Consider the following diagram. In it, you will see a very minimal (and probably too minimal) cabling diagram for a single vSphere host. At the left hand side of the diagram is a server with four NICs/HBAs. In reality, you'll probably have a lot more than four, but for simplicity sake, let's keep it at two 10 GbE NICs and two Fibre Channel HBAs. As you can see in the diagram, you need a cable to each NIC/HBA and at the other end of that NIC or HBA is a specific device that corresponds to the purpose of that NIC or HBA.
Now, add a whole bunch of additional connectivity, such as more Ethernet NICs for things like vMotion and iSCSI storage and you can start to see where this single server would end up with all kinds of cables running all over the place to support all of this connectivity. Now, extend this cabling morass to include five, ten or even hundreds of hosts. Pretty soon the server room has a lot of cabling with a need for high-end infrastructure to support all of that cabling.
To make things a bit more challenging, consider the fact that most of this connectivity won't be used at anywhere even close to full capacity. Those 10 GbE ports aren't likely to be used at anywhere close to 100% capacity, nor as any of the other connections. They're there simply to satisfy a need to maintain particular types and quantities of connectivity – storage, networking, management, vMotion, etc.
Does this sound familiar?
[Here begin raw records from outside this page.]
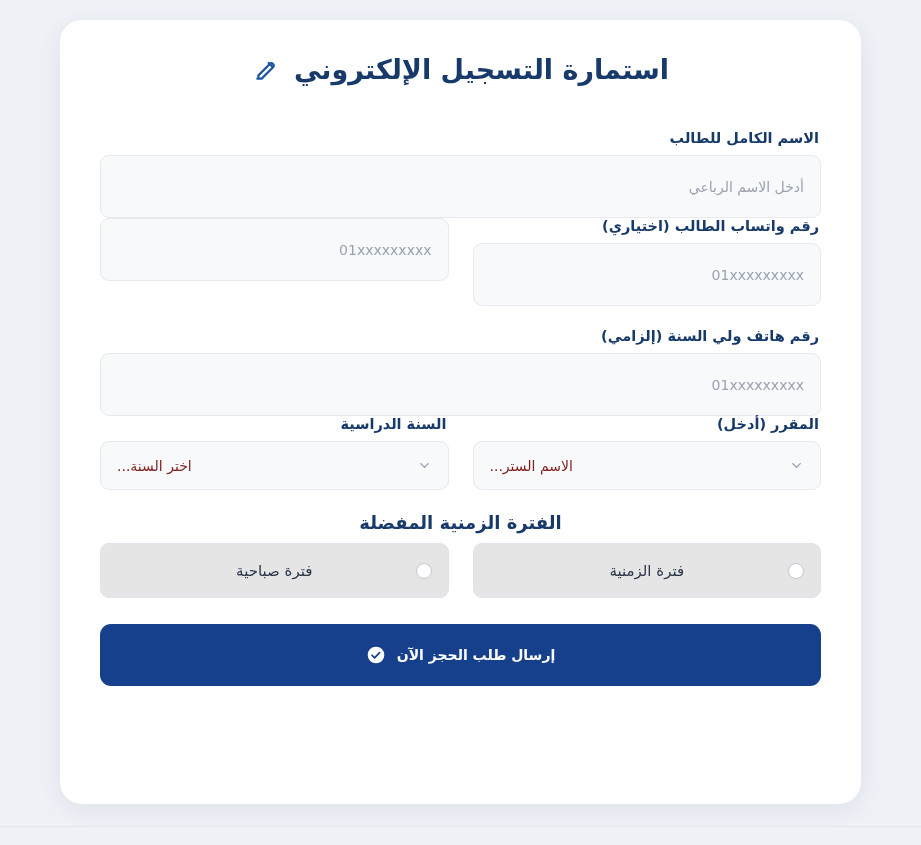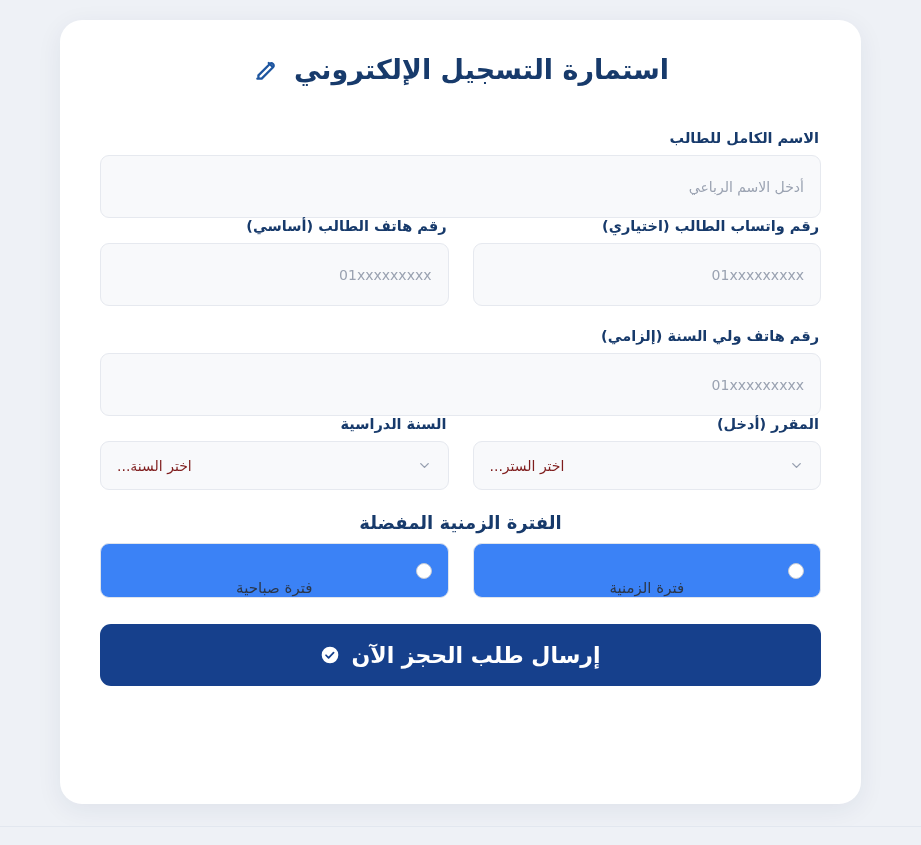--- a/index.html
+++ b/index.html
@@ -212,7 +212,6 @@
         </div>
       </div>
       <div class="col">
-        <label class="field-label">رقم هاتف الطالب (أساسي)</label>
         <div class="input-box">
           <span>01xxxxxxxxx</span>
         </div>

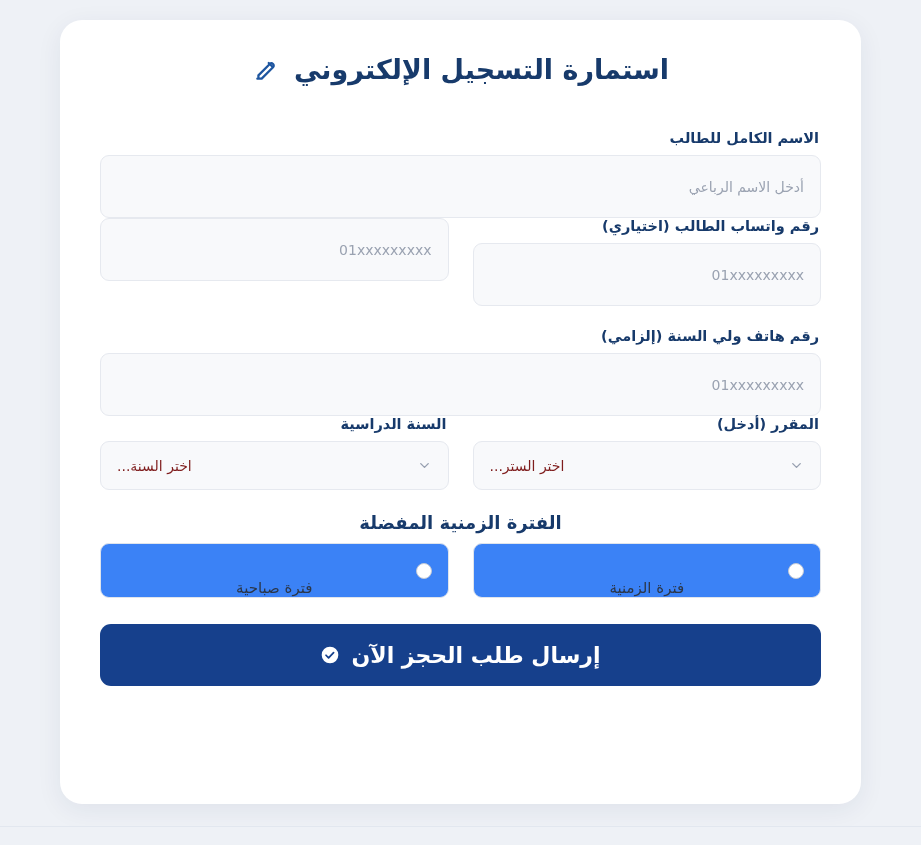--- a/index.html
+++ b/index.html
@@ -229,7 +229,7 @@
       <div class="col">
         <label class="field-label">المقرر (أدخل)</label>
         <div class="select-box">
-          <span>اختر الستر...</span>
+          <span>الاسم الستر...</span>
           <span class="chev">
             <svg viewBox="0 0 24 24" width="15" height="15" fill="none" stroke="#97a0b0" stroke-width="2.2" stroke-linecap="round" stroke-linejoin="round">
                 <path d="M6 9l6 6 6-6"></path>

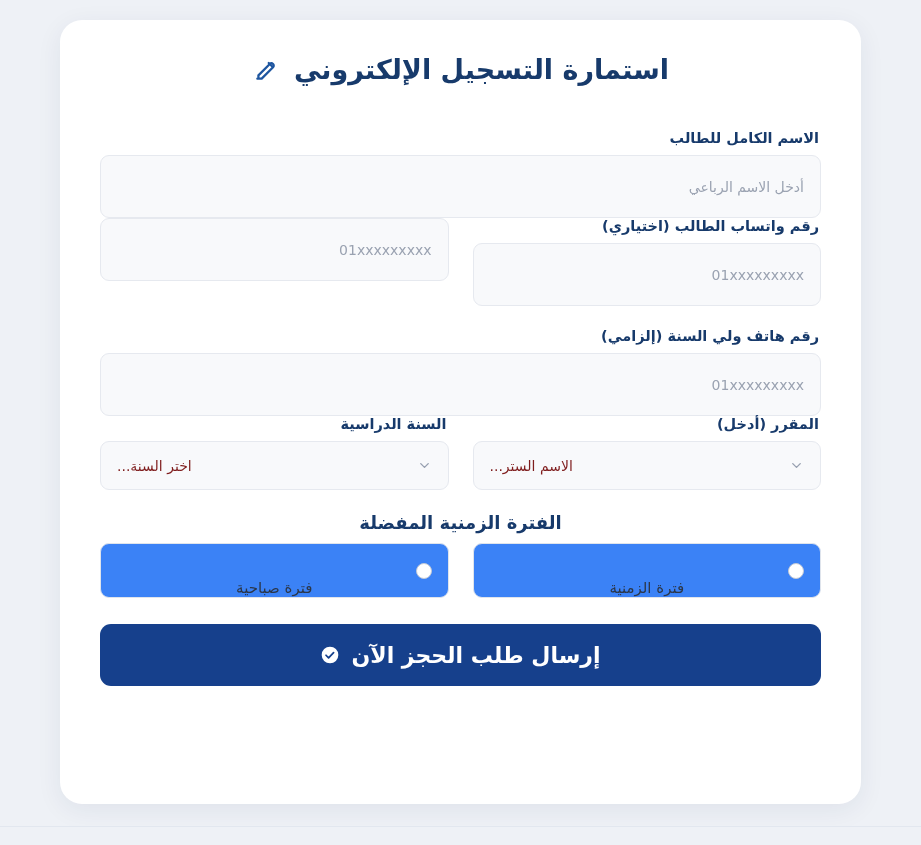--- a/index.html
+++ b/index.html
@@ -126,11 +126,11 @@
     box-sizing: border-box;
     flex: 1 1 0;
     height: 55px;
-    background: #3b82f6;
+    background: #e5e5e5;
     border: 1px solid #dfe4ec;
     border-radius: 9px;
     display: flex;
-    align-items: flex-end;
+    align-items: center;
     justify-content: center;
     position: relative;
     font-size: 15px;

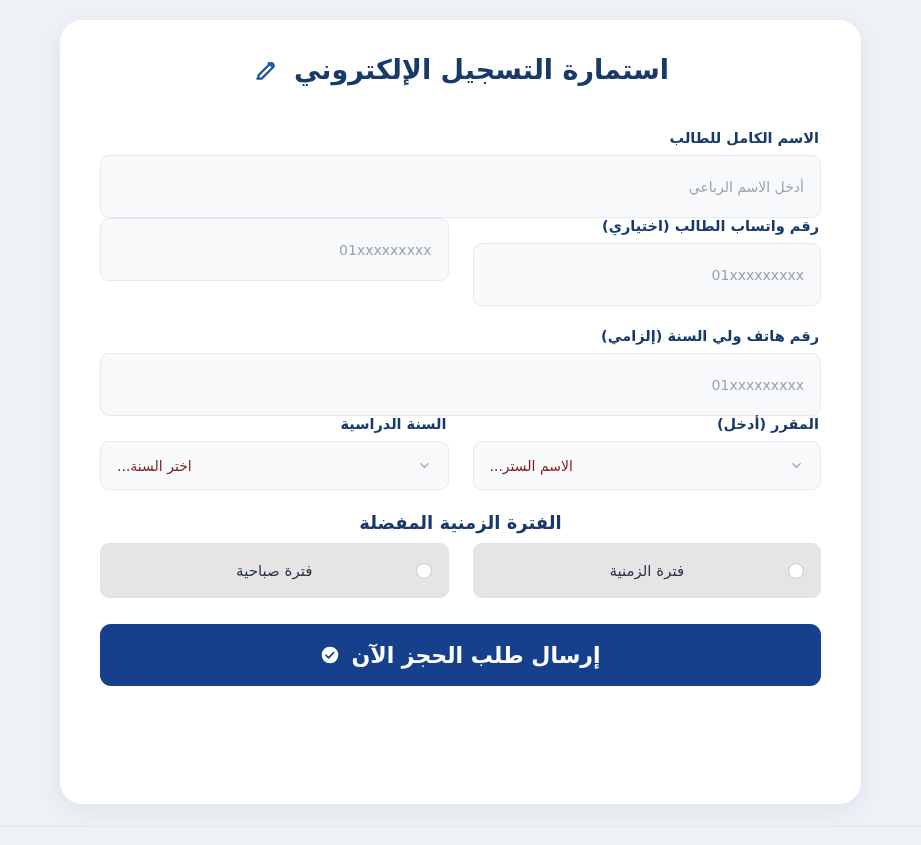--- a/index.html
+++ b/index.html
@@ -163,7 +163,7 @@
     border: none;
     border-radius: 11px;
     color: #ffffff;
-    font-size: 22px;
+    font-size: 14px;
     font-weight: bold;
     font-family: "DejaVu Sans", "Liberation Sans", sans-serif;
     display: flex;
It wasn't all that long ago that we attacked the problem of underutilized servers by implementing whole new virtualized infrastructures in an effort to make better use of resources and provide new levels of availability. However, the connectivity – or I/O – portion of the equation has only recently started to be addressed.
Today, I attended a product announcement at VMworld from a company called Xsigo. Xsigo provides a product that virtualizes I/O in a many-to-many way. Now, just one or two cables can replace what was previously five, ten or even a cool dozen cables connecting a single server.
As you can see in the figure above, one cable has replaced the four from the first diagram. The Xsigo director has replaced the stack of Ethernet and Fibre Channel switches. In a production deployment, there would be multiple Xsigo directors to provide high availability, but you can clearly see that there is a major architectural change going on here. There are fewer cables and a need for fewer switch ports in the data center. Drivers have been installed on the server to enable this multiplexing of I/O over a single link and the Xsigo director handles the redirecting of traffic to the appropriate location – iSCSI storage, Fibre Channel storage, front-end Ethernet, etc. Now, all of those various NICs that are used just to separate traffic can share this single link while Xsigo handles the management.
As needs increase, Xsigo can scale from GbE to 10 GbE all the way up to 64 Gb Infiniband.
In upper medium and high-end deployments, Xsigo is certain that they can provide a major savings over traditional architectures.